What is expected |
In your copy of the entries below, keep every word exactly and leave out all images.

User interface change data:
============

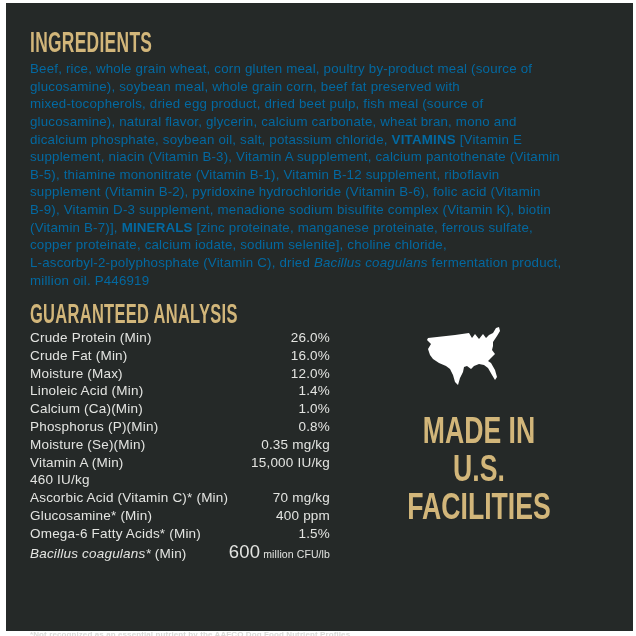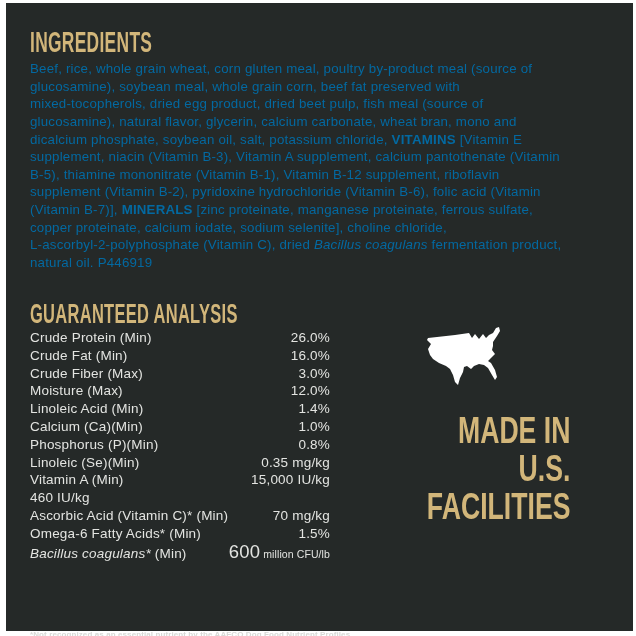--- a/index.html
+++ b/index.html
@@ -71,6 +71,7 @@
     <div class="ing-line"><span>supplement, niacin (Vitamin B-3), Vitamin A supplement, calcium pantothenate (Vitamin</span></div>
     <div class="ing-line"><span>B-5), thiamine mononitrate (Vitamin B-1), Vitamin B-12 supplement, riboflavin</span></div>
     <div class="ing-line"><span>supplement (Vitamin B-2), pyridoxine hydrochloride (Vitamin B-6), folic acid (Vitamin</span></div>
+    <div class="ing-line"><span>B-9), Vitamin D-3 supplement, menadione sodium bisulfite complex (Vitamin K), biotin</span></div>
     <div class="ing-line"><span>(Vitamin B-7)], </span><span class="seg-b">MINERALS</span><span> [zinc proteinate, manganese proteinate, ferrous sulfate,</span></div>
     <div class="ing-line"><span>copper proteinate, calcium iodate, sodium selenite], choline chloride,</span></div>
     <div class="ing-line"><span>L-ascorbyl-2-polyphosphate (Vitamin C), dried </span><span class="seg-i">Bacillus coagulans</span><span> fermentation product,</span></div>

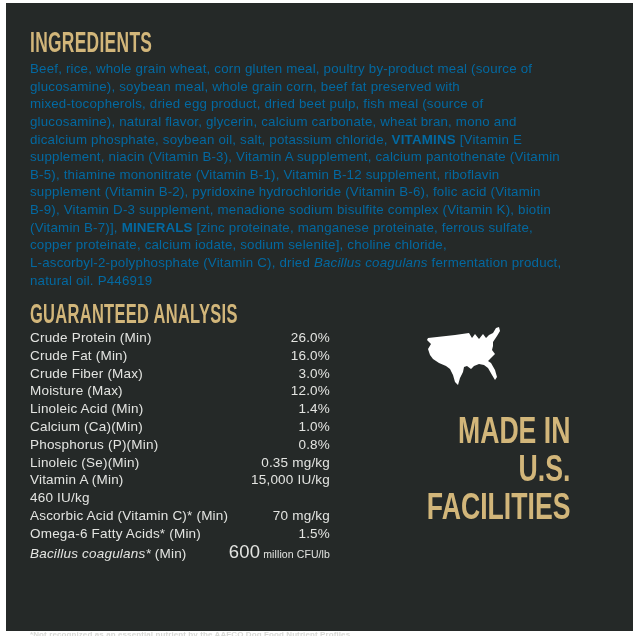--- a/index.html
+++ b/index.html
@@ -75,7 +75,7 @@
     <div class="ing-line"><span>(Vitamin B-7)], </span><span class="seg-b">MINERALS</span><span> [zinc proteinate, manganese proteinate, ferrous sulfate,</span></div>
     <div class="ing-line"><span>copper proteinate, calcium iodate, sodium selenite], choline chloride,</span></div>
     <div class="ing-line"><span>L-ascorbyl-2-polyphosphate (Vitamin C), dried </span><span class="seg-i">Bacillus coagulans</span><span> fermentation product,</span></div>
-    <div class="ing-line"><span>natural oil. P446919</span></div>
+    <div class="ing-line"><span>million oil. P446919</span></div>
   </div>
 
 <div class="gold-heading h-analysis">GUARANTEED ANALYSIS</div>

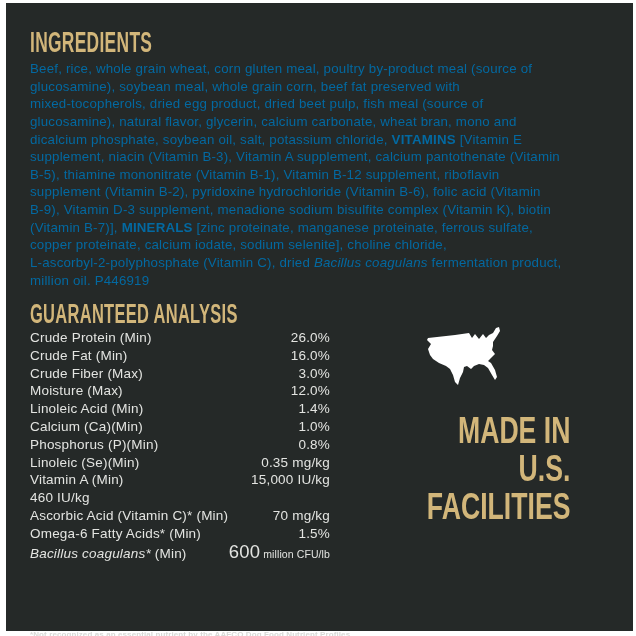--- a/index.html
+++ b/index.html
@@ -90,10 +90,6 @@
       <span class="ga-value"><span>16.0%</span></span>
     </div>
     <div class="ga-row">
-      <span class="ga-label"><span>Crude Fiber (Max)</span></span>
-      <span class="ga-value"><span>3.0%</span></span>
-    </div>
-    <div class="ga-row">
       <span class="ga-label"><span>Moisture (Max)</span></span>
       <span class="ga-value"><span>12.0%</span></span>
     </div>

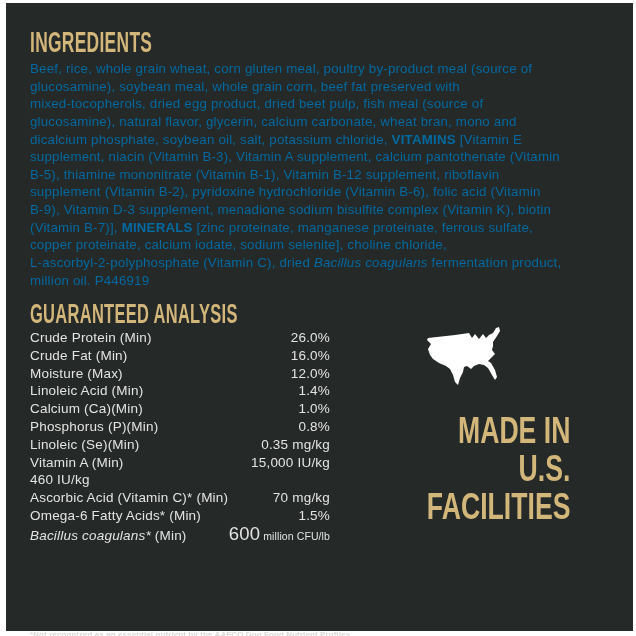--- a/index.html
+++ b/index.html
@@ -106,7 +106,7 @@
       <span class="ga-value"><span>0.8%</span></span>
     </div>
     <div class="ga-row">
-      <span class="ga-label"><span>Linoleic (Se)(Min)</span></span>
+      <span class="ga-label"><span>Moisture (Se)(Min)</span></span>
       <span class="ga-value"><span>0.35 mg/kg</span></span>
     </div>
     <div class="ga-row">

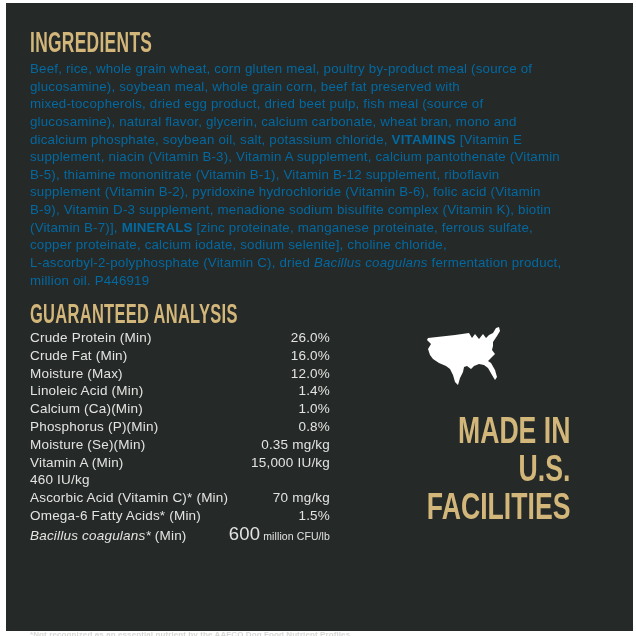--- a/index.html
+++ b/index.html
@@ -47,7 +47,7 @@
     margin-top:45px;
   }
 
-  .madein { position:absolute; left:352px; top:325px; width:254px; text-align:right; }
+  .madein { position:absolute; left:352px; top:325px; width:254px; text-align:center; }
   .usa-map { display:block; margin:0 auto; width:108px; height:70px; }
   .madein-text { margin-top:17px; color:#d2b67a; font-weight:bold; }
   .madein-line {

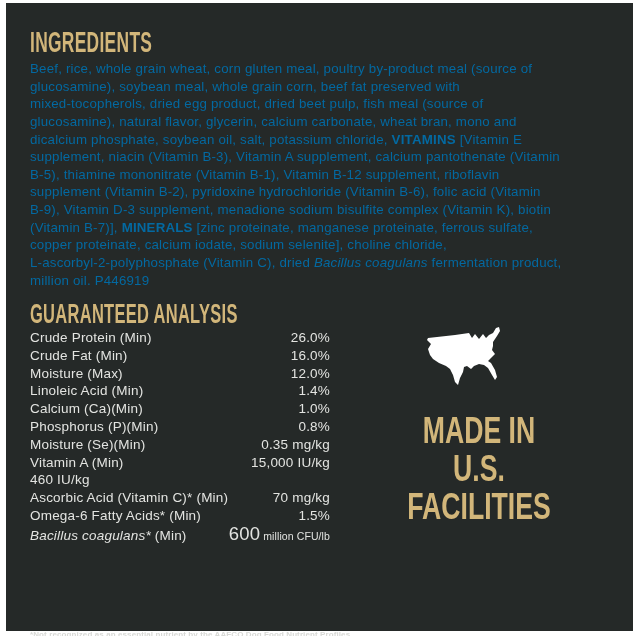--- a/index.html
+++ b/index.html
@@ -121,6 +121,10 @@
       <span class="ga-value"><span>70 mg/kg</span></span>
     </div>
     <div class="ga-row">
+      <span class="ga-label"><span>Glucosamine* (Min)</span></span>
+      <span class="ga-value"><span>400 ppm</span></span>
+    </div>
+    <div class="ga-row">
       <span class="ga-label"><span>Omega-6 Fatty Acids* (Min)</span></span>
       <span class="ga-value"><span>1.5%</span></span>
     </div>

============

Reply |
--- a/index.html
+++ b/index.html
@@ -71,6 +71,7 @@
     <div class="ing-line"><span>supplement, niacin (Vitamin B-3), Vitamin A supplement, calcium pantothenate (Vitamin</span></div>
     <div class="ing-line"><span>B-5), thiamine mononitrate (Vitamin B-1), Vitamin B-12 supplement, riboflavin</span></div>
     <div class="ing-line"><span>supplement (Vitamin B-2), pyridoxine hydrochloride (Vitamin B-6), folic acid (Vitamin</span></div>
+    <div class="ing-line"><span>B-9), Vitamin D-3 supplement, menadione sodium bisulfite complex (Vitamin K), biotin</span></div>
     <div class="ing-line"><span>(Vitamin B-7)], </span><span class="seg-b">MINERALS</span><span> [zinc proteinate, manganese proteinate, ferrous sulfate,</span></div>
     <div class="ing-line"><span>copper proteinate, calcium iodate, sodium selenite], choline chloride,</span></div>
     <div class="ing-line"><span>L-ascorbyl-2-polyphosphate (Vitamin C), dried </span><span class="seg-i">Bacillus coagulans</span><span> fermentation product,</span></div>

--- a/index.html
+++ b/index.html
@@ -75,7 +75,7 @@
     <div class="ing-line"><span>(Vitamin B-7)], </span><span class="seg-b">MINERALS</span><span> [zinc proteinate, manganese proteinate, ferrous sulfate,</span></div>
     <div class="ing-line"><span>copper proteinate, calcium iodate, sodium selenite], choline chloride,</span></div>
     <div class="ing-line"><span>L-ascorbyl-2-polyphosphate (Vitamin C), dried </span><span class="seg-i">Bacillus coagulans</span><span> fermentation product,</span></div>
-    <div class="ing-line"><span>natural oil. P446919</span></div>
+    <div class="ing-line"><span>million oil. P446919</span></div>
   </div>
 
 <div class="gold-heading h-analysis">GUARANTEED ANALYSIS</div>

--- a/index.html
+++ b/index.html
@@ -90,10 +90,6 @@
       <span class="ga-value"><span>16.0%</span></span>
     </div>
     <div class="ga-row">
-      <span class="ga-label"><span>Crude Fiber (Max)</span></span>
-      <span class="ga-value"><span>3.0%</span></span>
-    </div>
-    <div class="ga-row">
       <span class="ga-label"><span>Moisture (Max)</span></span>
       <span class="ga-value"><span>12.0%</span></span>
     </div>

--- a/index.html
+++ b/index.html
@@ -106,7 +106,7 @@
       <span class="ga-value"><span>0.8%</span></span>
     </div>
     <div class="ga-row">
-      <span class="ga-label"><span>Linoleic (Se)(Min)</span></span>
+      <span class="ga-label"><span>Moisture (Se)(Min)</span></span>
       <span class="ga-value"><span>0.35 mg/kg</span></span>
     </div>
     <div class="ga-row">

--- a/index.html
+++ b/index.html
@@ -47,7 +47,7 @@
     margin-top:45px;
   }
 
-  .madein { position:absolute; left:352px; top:325px; width:254px; text-align:right; }
+  .madein { position:absolute; left:352px; top:325px; width:254px; text-align:center; }
   .usa-map { display:block; margin:0 auto; width:108px; height:70px; }
   .madein-text { margin-top:17px; color:#d2b67a; font-weight:bold; }
   .madein-line {

--- a/index.html
+++ b/index.html
@@ -121,6 +121,10 @@
       <span class="ga-value"><span>70 mg/kg</span></span>
     </div>
     <div class="ga-row">
+      <span class="ga-label"><span>Glucosamine* (Min)</span></span>
+      <span class="ga-value"><span>400 ppm</span></span>
+    </div>
+    <div class="ga-row">
       <span class="ga-label"><span>Omega-6 Fatty Acids* (Min)</span></span>
       <span class="ga-value"><span>1.5%</span></span>
     </div>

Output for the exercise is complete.